BEGIN DATA TO PROCESS
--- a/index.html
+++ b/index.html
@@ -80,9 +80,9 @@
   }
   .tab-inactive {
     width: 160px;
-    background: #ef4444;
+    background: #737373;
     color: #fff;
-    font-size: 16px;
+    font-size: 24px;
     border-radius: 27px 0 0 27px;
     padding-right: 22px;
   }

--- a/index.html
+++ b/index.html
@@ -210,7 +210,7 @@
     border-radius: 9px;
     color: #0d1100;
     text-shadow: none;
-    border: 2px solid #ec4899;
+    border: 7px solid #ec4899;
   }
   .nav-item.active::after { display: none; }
END DATA TO PROCESS
BEGIN DATA TO PROCESS
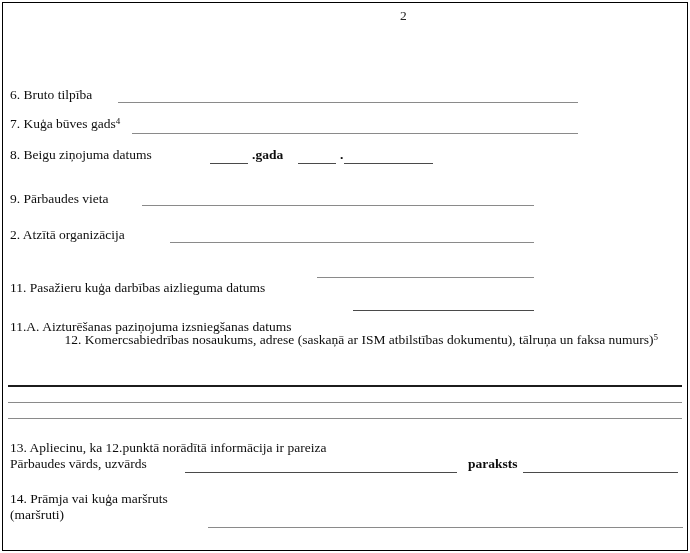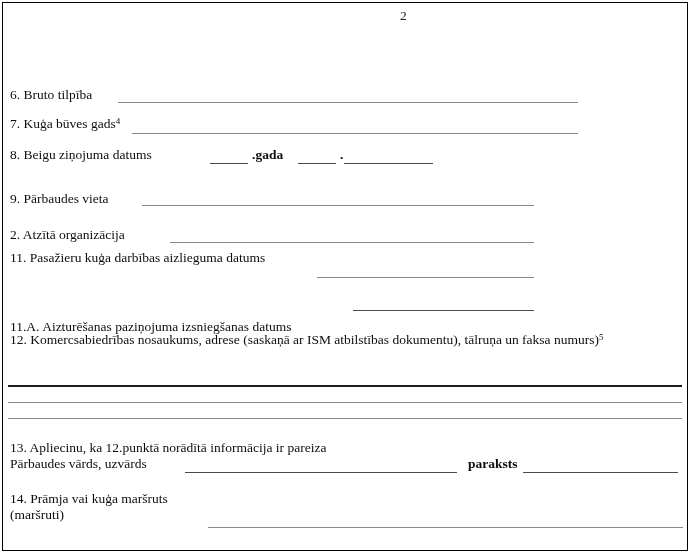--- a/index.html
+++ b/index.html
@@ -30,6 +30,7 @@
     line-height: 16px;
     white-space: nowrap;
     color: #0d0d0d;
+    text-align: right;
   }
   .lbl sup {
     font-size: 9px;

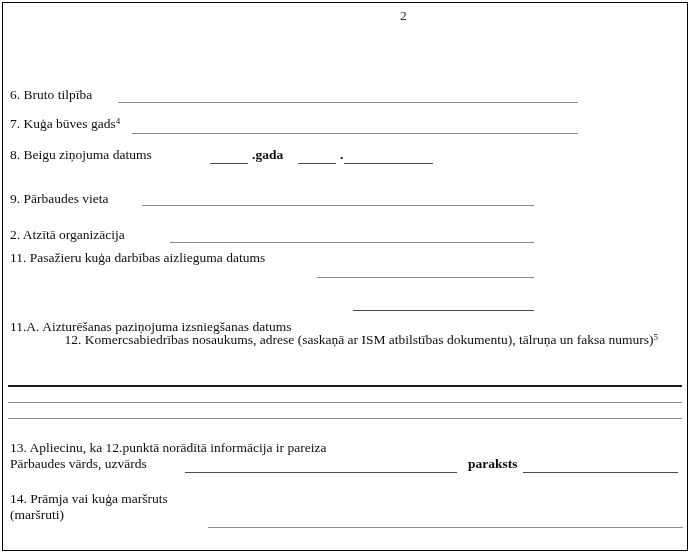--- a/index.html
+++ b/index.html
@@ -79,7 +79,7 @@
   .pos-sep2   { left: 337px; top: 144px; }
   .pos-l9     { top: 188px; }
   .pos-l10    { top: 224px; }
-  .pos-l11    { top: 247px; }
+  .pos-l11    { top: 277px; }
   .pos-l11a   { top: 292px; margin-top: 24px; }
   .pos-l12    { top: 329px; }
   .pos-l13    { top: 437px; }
END DATA TO PROCESS
### WHAT TO PRODUCE
Your answer should consist of the count of lines in the listing that hold the word "right", with nothing else.

### COMPLETED EXERCISE
2